Wiemer is the organizer of the Chautauqua Lake Bigfoot Expo (“It’s the only Bigfoot convention in New York State”), which will hold its second annual gathering in April.
“This mythical animal does not exist in nature or otherwise,” Batcheller wrote in his Nov. 6 letter to Wiemer, who had asked DEC to provide endangered species protection to the creature.
“I understand … that some well organized hoaxes or pranks have occurred leading some people to believe that such an animal does live,” the biologist wrote in the letter, sent at the behest of DEC Commissioner Joe Martens. “However, the simple truth of the matter is that there is no such animal anywhere in the World. I am sorry to disappoint you.”
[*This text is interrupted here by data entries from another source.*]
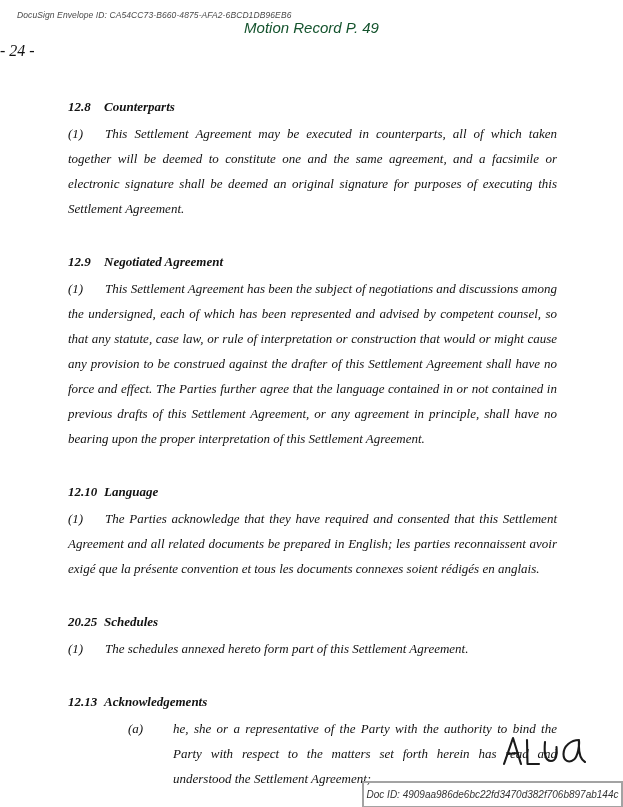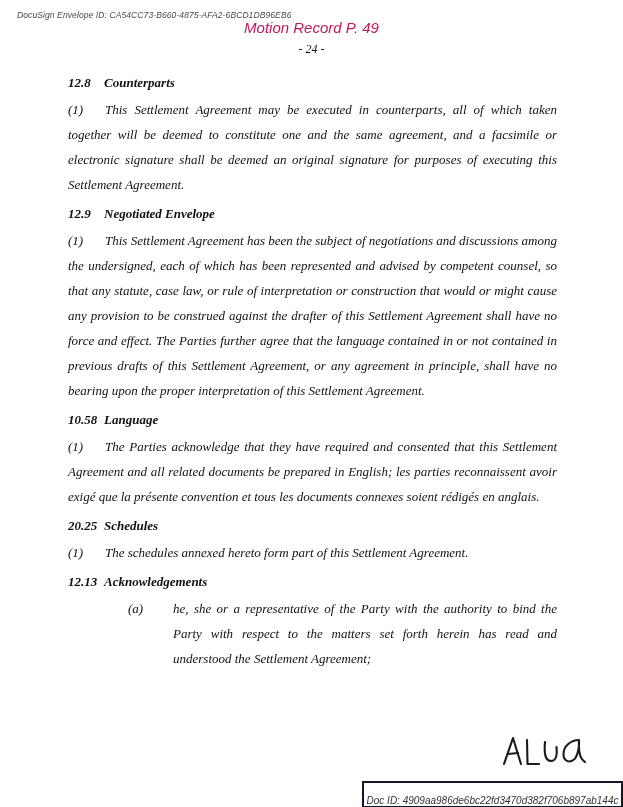--- a/index.html
+++ b/index.html
@@ -23,7 +23,7 @@
     position:absolute;top:19px;left:0;width:623px;
     text-align:center;
     font-family:"Liberation Sans", sans-serif;
-    font-size:15px;color:#be185d;
+    font-size:15px;color:#14532d;
   }
   .page-number{
     position:absolute;top:42px;left:0;width:623px;

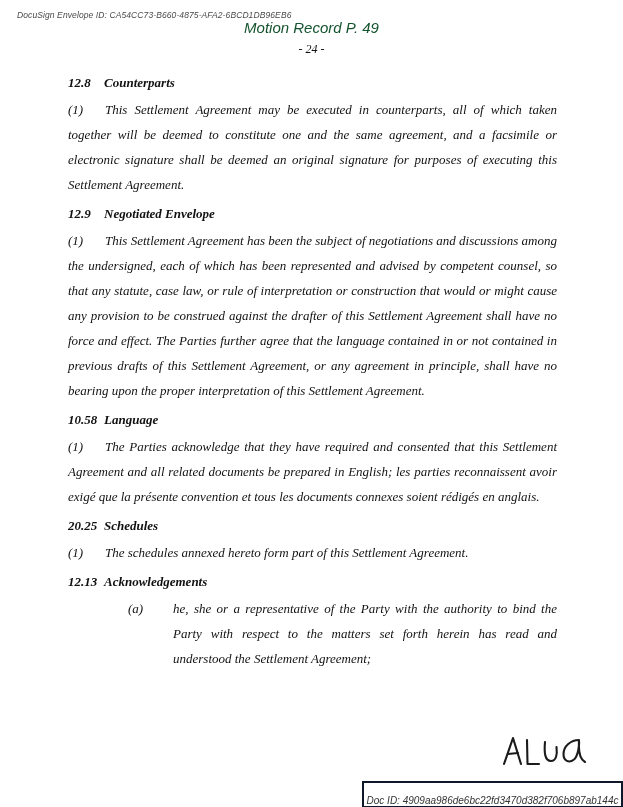--- a/index.html
+++ b/index.html
@@ -27,8 +27,7 @@
   }
   .page-number{
     position:absolute;top:42px;left:0;width:623px;
-    text-align:center;
-    font-size:12px;color:#111;
+    font-size:16px;color:#111;
   }
   
   .doc-body{

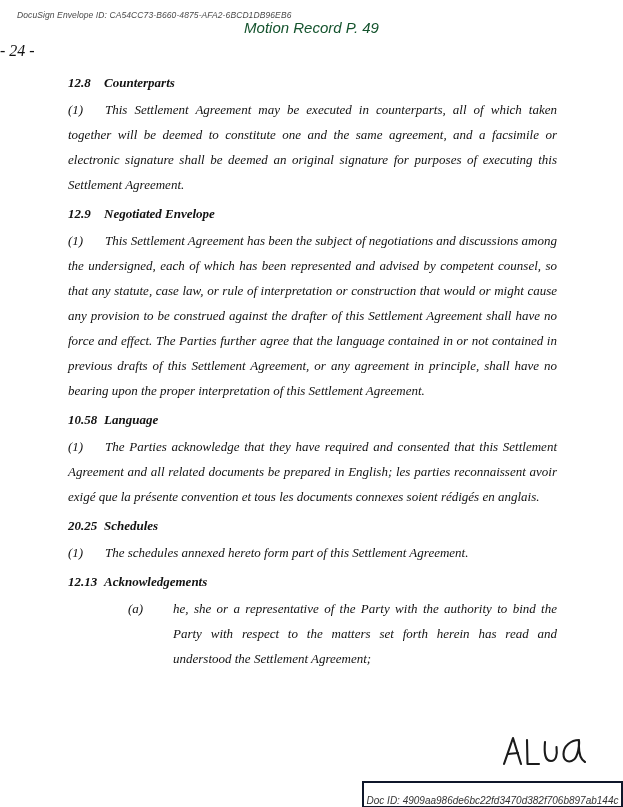--- a/index.html
+++ b/index.html
@@ -40,7 +40,7 @@
     margin:4px 0 2px 0;
     text-align:left;
   }
-  .sec-num{display:inline-block;width:36px;}
+  .sec-num{display:inline-block;width:36px;margin-top:24px;}
   .para{margin:0 0 3px 0;}
   .para-marker{display:inline-block;width:37px;}
   .subitem{

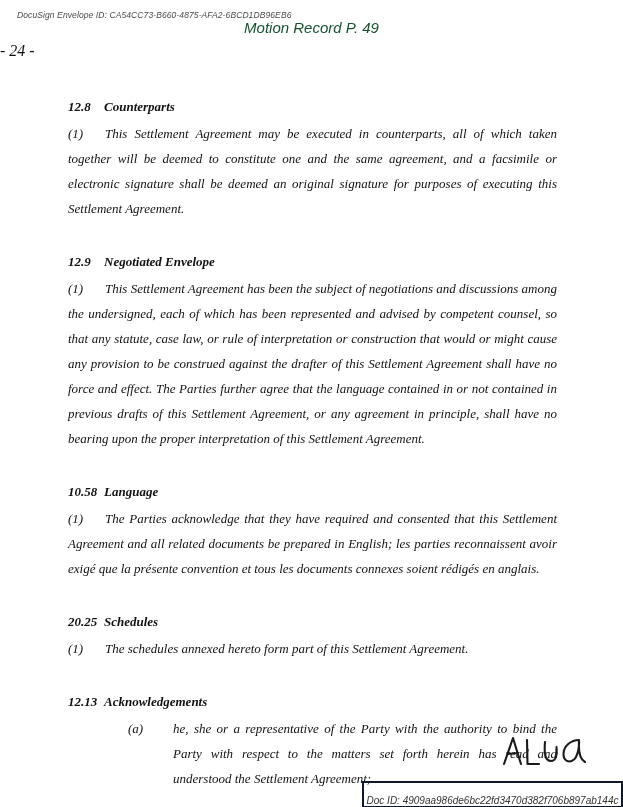--- a/index.html
+++ b/index.html
@@ -84,7 +84,7 @@
     </p>
 
     <div class="sec-heading">
-      <span class="sec-num">12.9</span><span>Negotiated Envelope</span>
+      <span class="sec-num">12.9</span><span>Negotiated Agreement</span>
     </div>
     <p class="para">
       <span class="para-marker">(1)</span><span>This Settlement Agreement has been the subject of negotiations and discussions among the undersigned, each of which has been represented and advised by competent counsel, so that any statute, case law, or rule of interpretation or construction that would or might cause any provision to be construed against the drafter of this Settlement Agreement shall have no force and effect. The Parties further agree that the language contained in or not contained in previous drafts of this Settlement Agreement, or any agreement in principle, shall have no bearing upon the proper interpretation of this Settlement Agreement.</span>

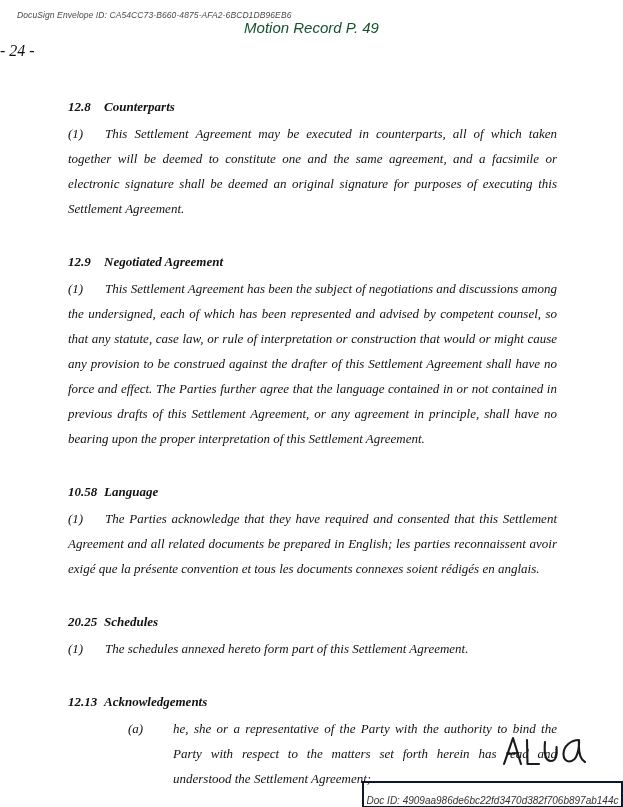--- a/index.html
+++ b/index.html
@@ -91,7 +91,7 @@
     </p>
 
     <div class="sec-heading">
-      <span class="sec-num">10.58</span><span>Language</span>
+      <span class="sec-num">12.10</span><span>Language</span>
     </div>
     <p class="para">
       <span class="para-marker">(1)</span><span>The Parties acknowledge that they have required and consented that this Settlement Agreement and all related documents be prepared in English; les parties reconnaissent avoir exigé que la présente convention et tous les documents connexes soient rédigés en anglais.</span>

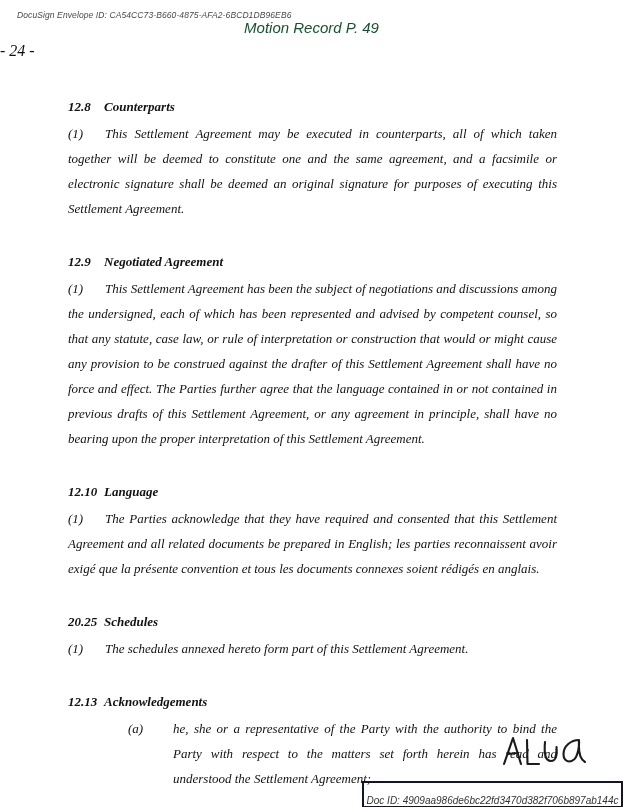--- a/index.html
+++ b/index.html
@@ -57,8 +57,8 @@
   
   .docid-box{
     position:absolute;left:362px;top:781px;width:257px;height:23px;
-    border:2px solid #0f172a;
-    display:flex;align-items:flex-end;justify-content:center;
+    border:2px solid #a3a3a3;
+    display:flex;align-items:center;justify-content:center;
   }
   .docid-text{
     font-family:"Liberation Sans", sans-serif;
Batcheller ends his letter on a positive note, pointing out the “great richness of naturally occurring wildlife” in New York, and the DEC’s work to manage it properly, “including highly regulated hunting and trapping opportunities.”
“It’s all good mambo,” Wiemer said Wednesday in a phone interview, referring to the media attention that had resulted from the agency’s determination.
Bigfoot sightings have occurred in almost every heavily wooded region of the nation, from the Pacific Northwest to Florida.